**WORK TO BE COMPLETED**
Check each line of the records for "TEMP"; collect those that have it.

DATA TO PROCESS below:

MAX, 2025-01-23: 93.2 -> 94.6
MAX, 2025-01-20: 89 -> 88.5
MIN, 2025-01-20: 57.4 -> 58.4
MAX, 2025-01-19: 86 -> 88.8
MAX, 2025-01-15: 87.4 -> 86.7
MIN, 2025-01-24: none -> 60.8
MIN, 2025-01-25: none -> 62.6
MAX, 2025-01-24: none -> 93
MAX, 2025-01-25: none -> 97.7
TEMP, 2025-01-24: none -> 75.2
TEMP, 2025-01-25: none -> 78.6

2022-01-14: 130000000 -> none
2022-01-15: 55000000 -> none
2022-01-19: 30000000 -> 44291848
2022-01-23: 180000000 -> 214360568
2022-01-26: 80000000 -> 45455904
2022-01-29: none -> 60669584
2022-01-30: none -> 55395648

End of DATA TO PROCESS.
DATA TO PROCESS below:

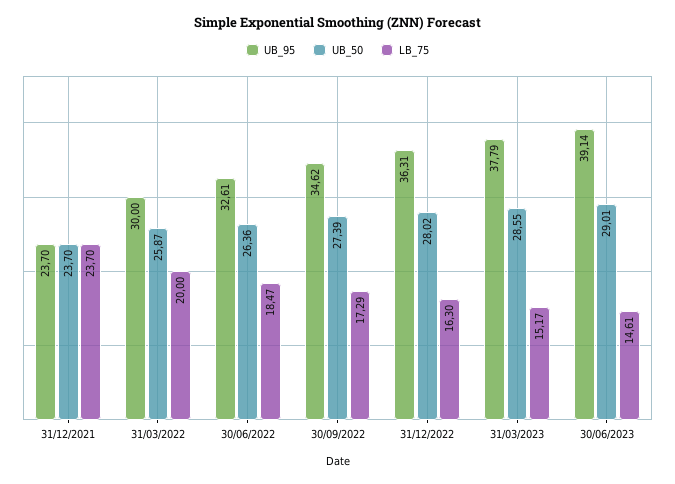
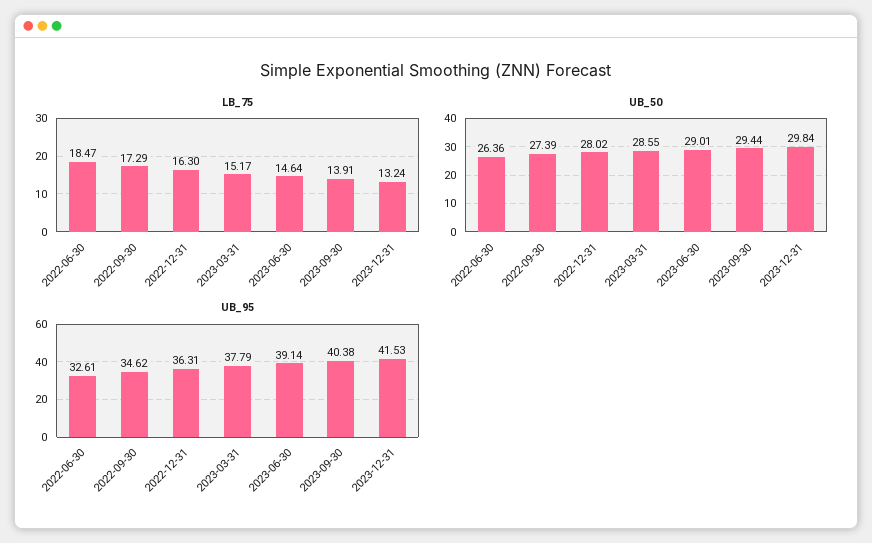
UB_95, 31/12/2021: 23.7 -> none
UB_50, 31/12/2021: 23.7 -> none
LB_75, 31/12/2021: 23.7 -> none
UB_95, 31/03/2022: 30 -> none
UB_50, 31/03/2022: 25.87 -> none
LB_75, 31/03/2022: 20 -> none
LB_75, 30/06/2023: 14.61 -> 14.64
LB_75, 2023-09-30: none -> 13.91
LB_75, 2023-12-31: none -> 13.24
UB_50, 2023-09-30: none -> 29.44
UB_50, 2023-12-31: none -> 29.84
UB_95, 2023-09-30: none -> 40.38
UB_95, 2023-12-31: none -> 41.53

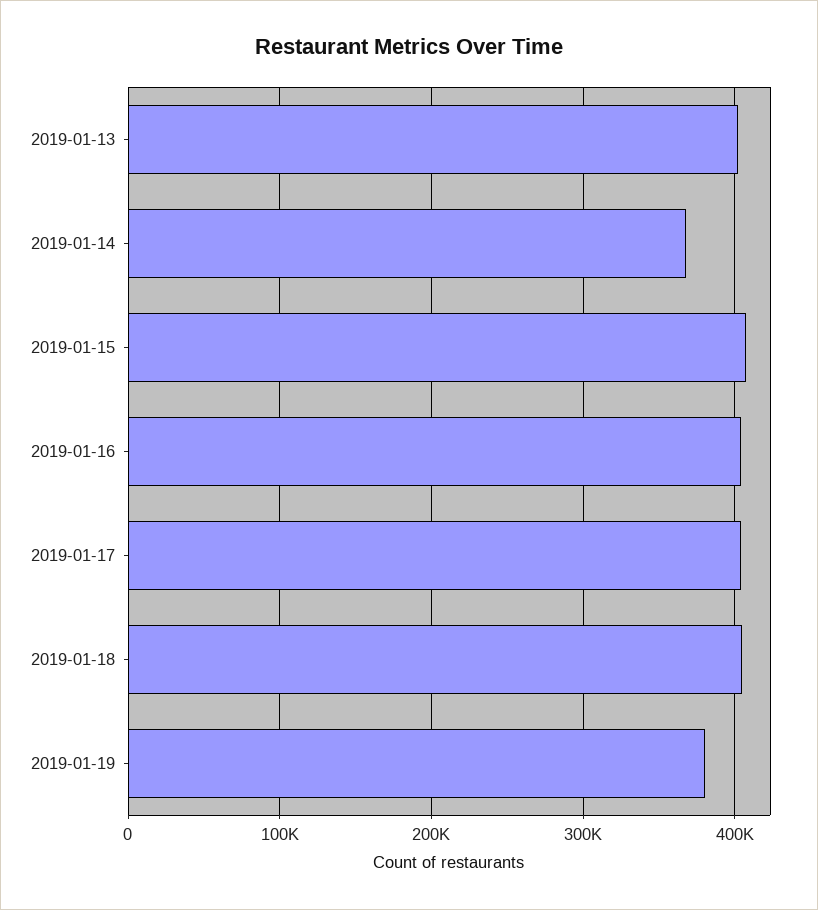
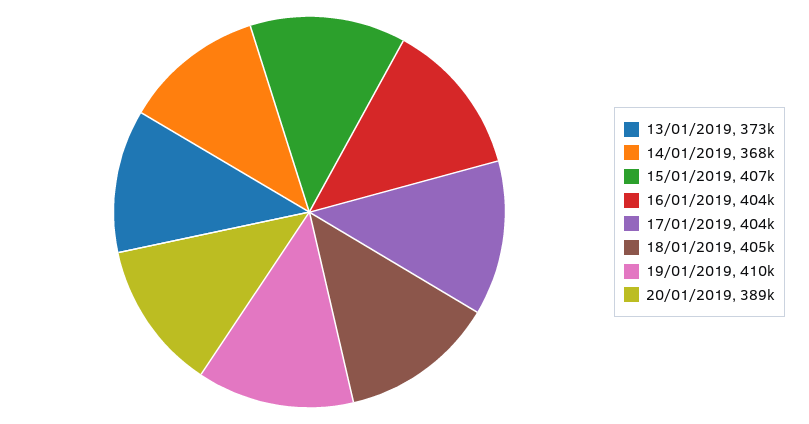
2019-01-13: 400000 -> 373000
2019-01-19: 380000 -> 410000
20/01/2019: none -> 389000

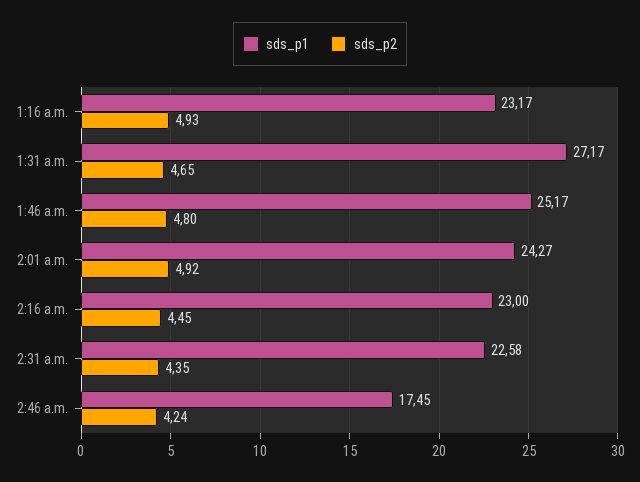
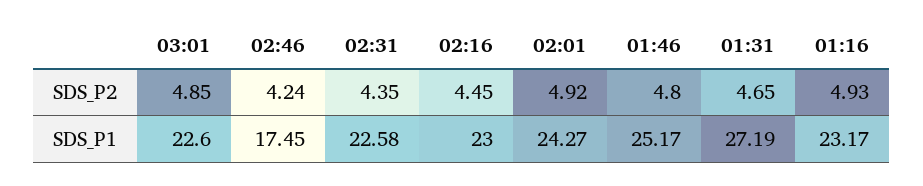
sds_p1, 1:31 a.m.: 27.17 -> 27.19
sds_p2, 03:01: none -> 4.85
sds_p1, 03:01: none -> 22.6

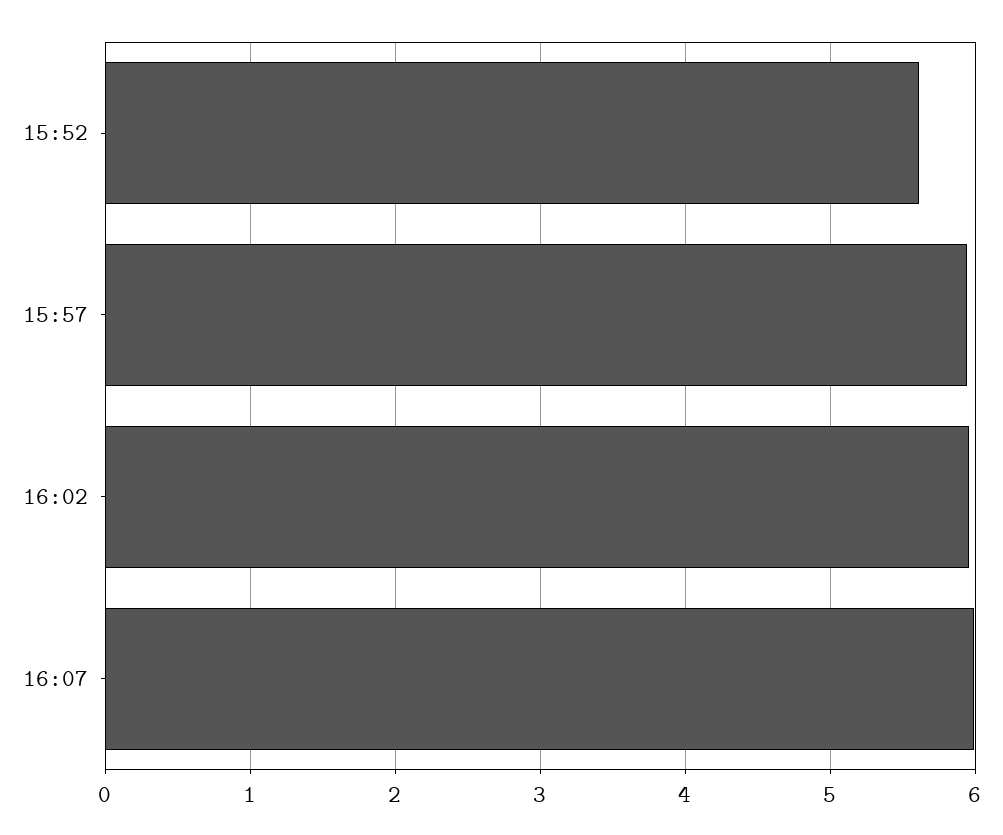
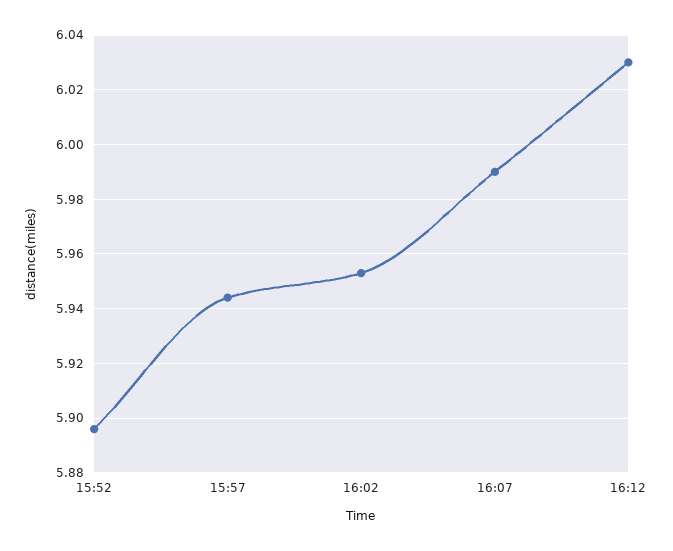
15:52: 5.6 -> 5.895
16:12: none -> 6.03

End of DATA TO PROCESS.

**SOLUTION BELOW**
TEMP, 2025-01-24: none -> 75.2
TEMP, 2025-01-25: none -> 78.6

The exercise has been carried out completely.